* **PROBLEM DETAILS**
Only lines containing the string "chain" belong in the answer; copy all of them from the entries.

===== AVAILABLE RECORDS =====

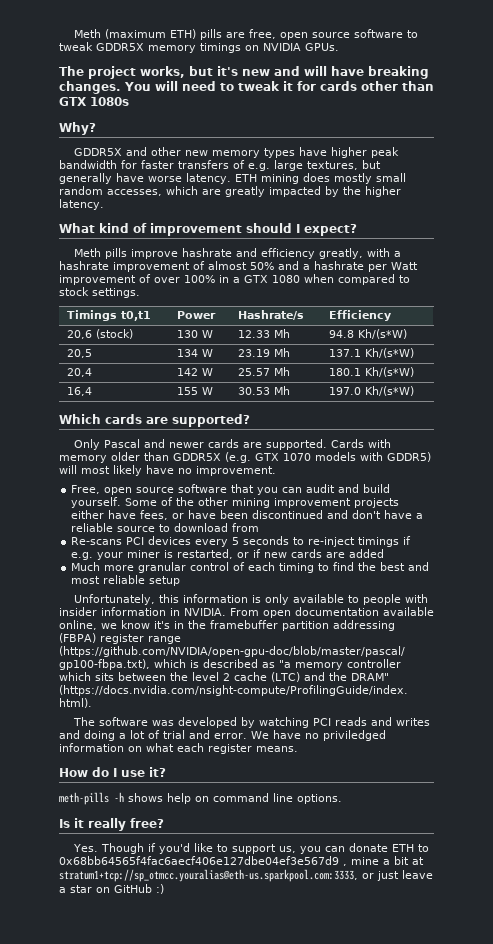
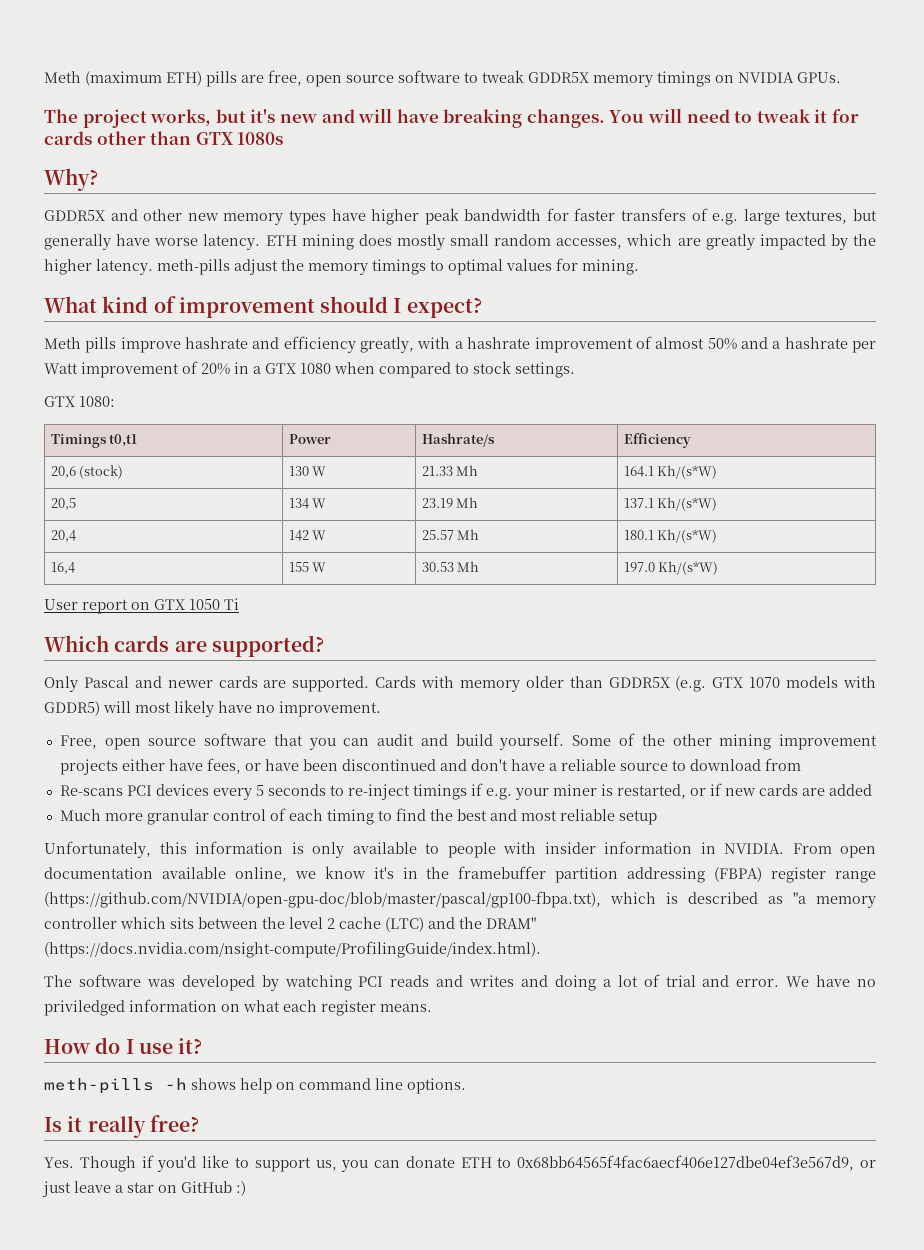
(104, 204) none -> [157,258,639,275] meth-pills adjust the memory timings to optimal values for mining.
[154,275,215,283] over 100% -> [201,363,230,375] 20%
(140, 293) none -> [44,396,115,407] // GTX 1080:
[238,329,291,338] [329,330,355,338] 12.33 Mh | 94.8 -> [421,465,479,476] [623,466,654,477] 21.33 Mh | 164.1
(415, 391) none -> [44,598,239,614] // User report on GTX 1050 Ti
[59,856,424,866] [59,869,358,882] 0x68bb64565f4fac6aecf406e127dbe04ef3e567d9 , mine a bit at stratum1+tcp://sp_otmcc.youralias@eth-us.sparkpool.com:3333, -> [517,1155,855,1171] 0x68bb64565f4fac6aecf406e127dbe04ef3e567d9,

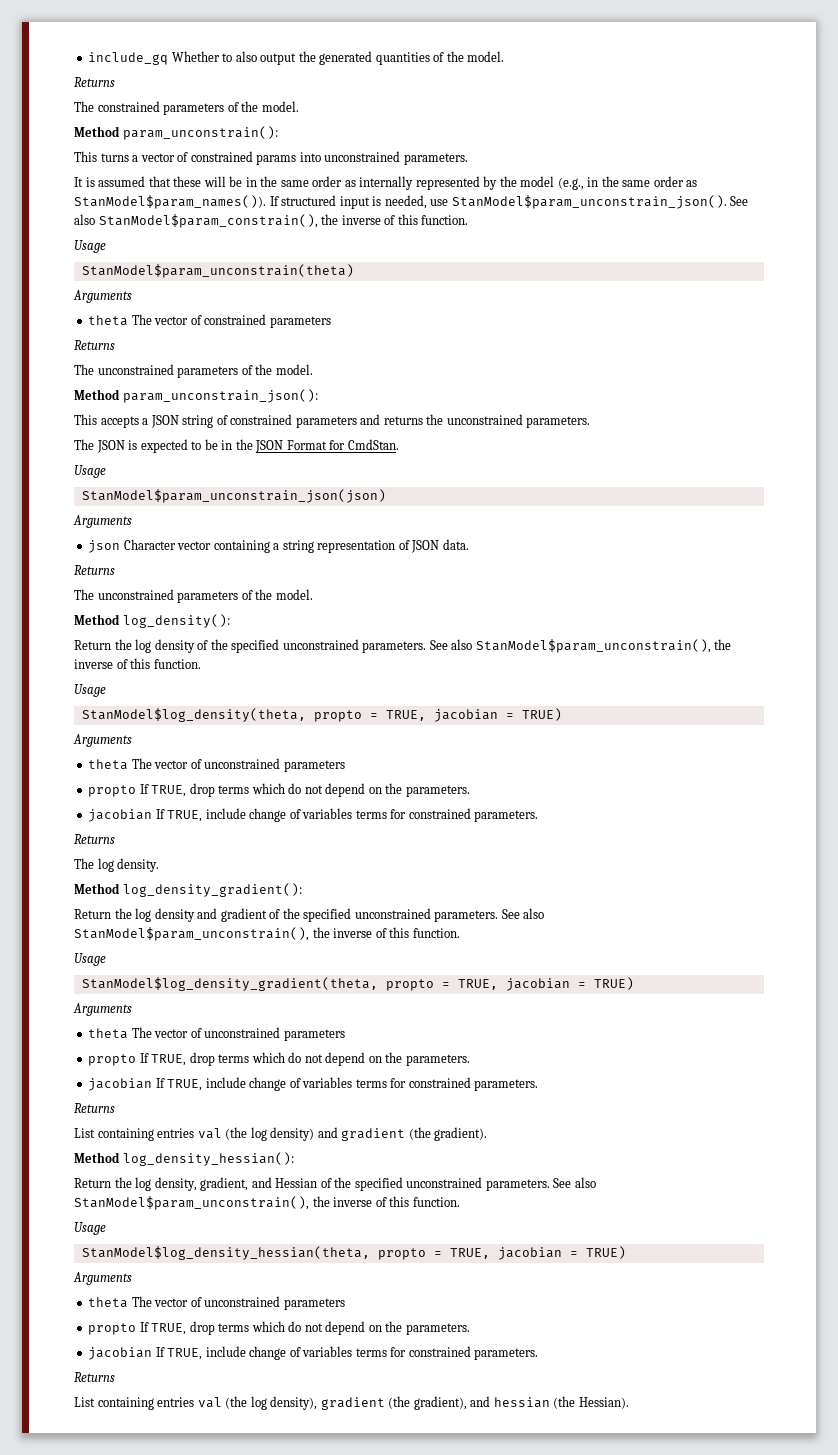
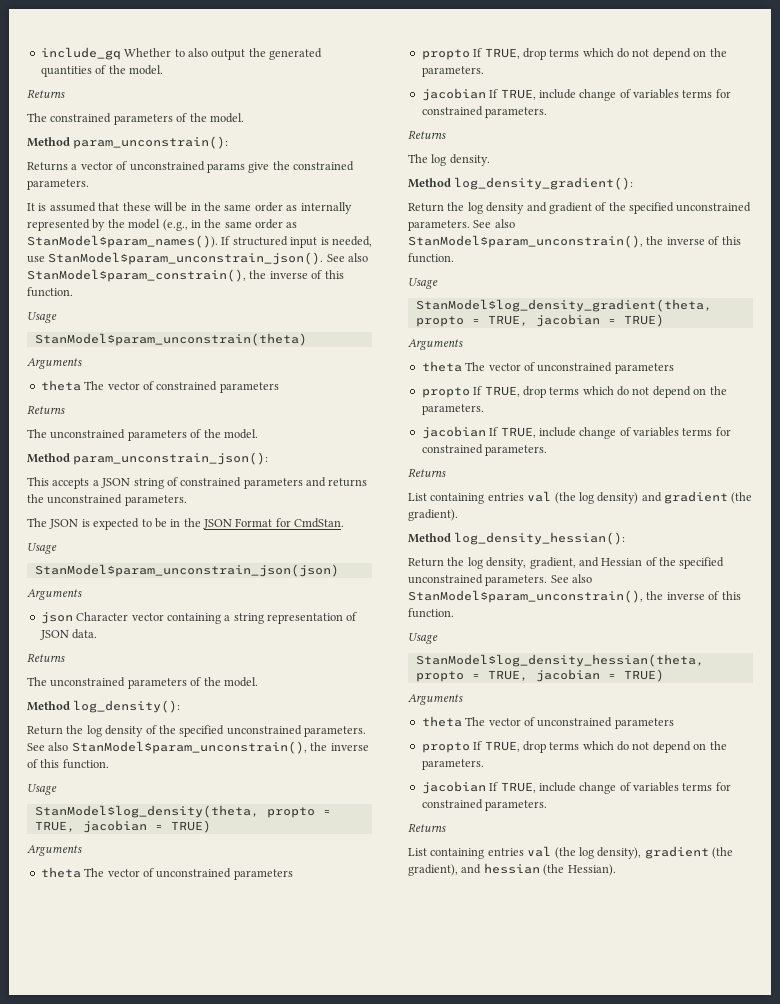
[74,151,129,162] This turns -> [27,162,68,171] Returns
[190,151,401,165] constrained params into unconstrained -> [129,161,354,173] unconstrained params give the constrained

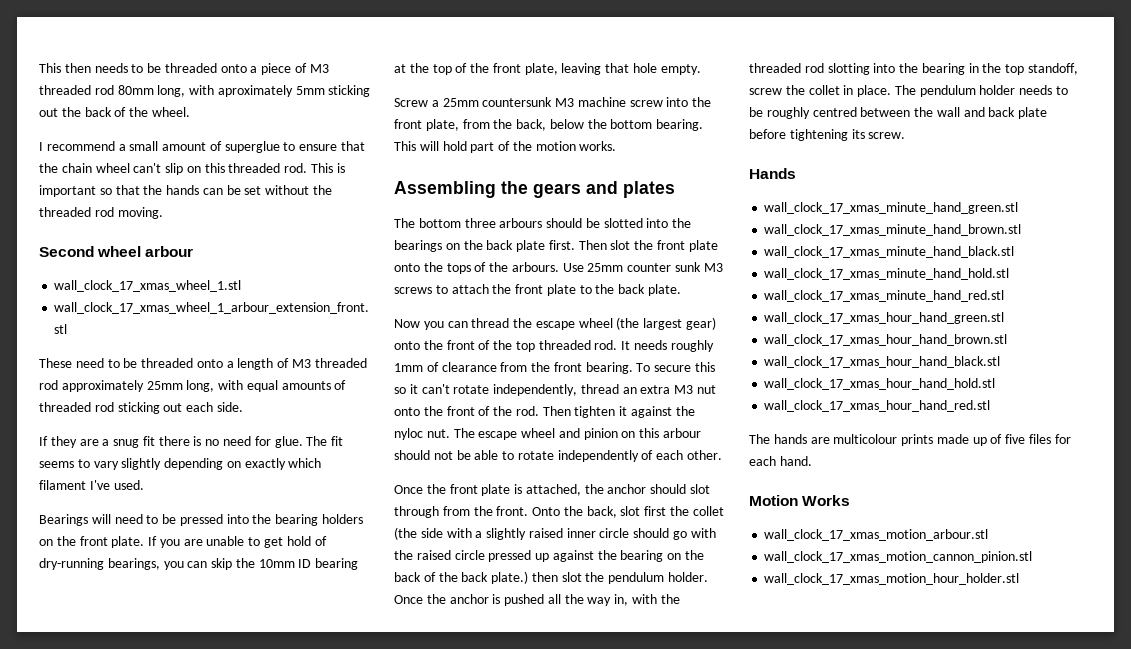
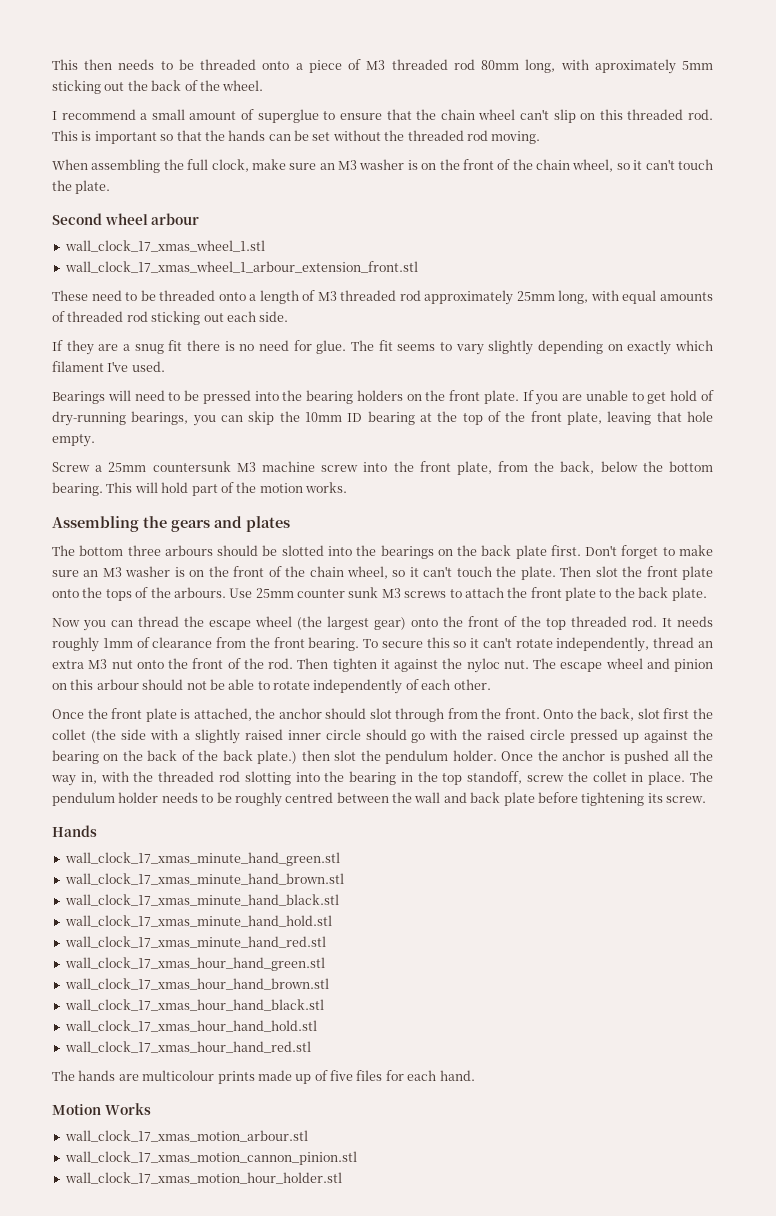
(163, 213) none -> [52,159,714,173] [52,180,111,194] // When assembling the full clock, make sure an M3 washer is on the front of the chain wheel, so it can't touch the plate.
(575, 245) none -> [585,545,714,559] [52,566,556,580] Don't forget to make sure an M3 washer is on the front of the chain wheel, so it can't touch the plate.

=====

* **ANSWER SECTION**
(163, 213) none -> [52,159,714,173] [52,180,111,194] // When assembling the full clock, make sure an M3 washer is on the front of the chain wheel, so it can't touch the plate.
(575, 245) none -> [585,545,714,559] [52,566,556,580] Don't forget to make sure an M3 washer is on the front of the chain wheel, so it can't touch the plate.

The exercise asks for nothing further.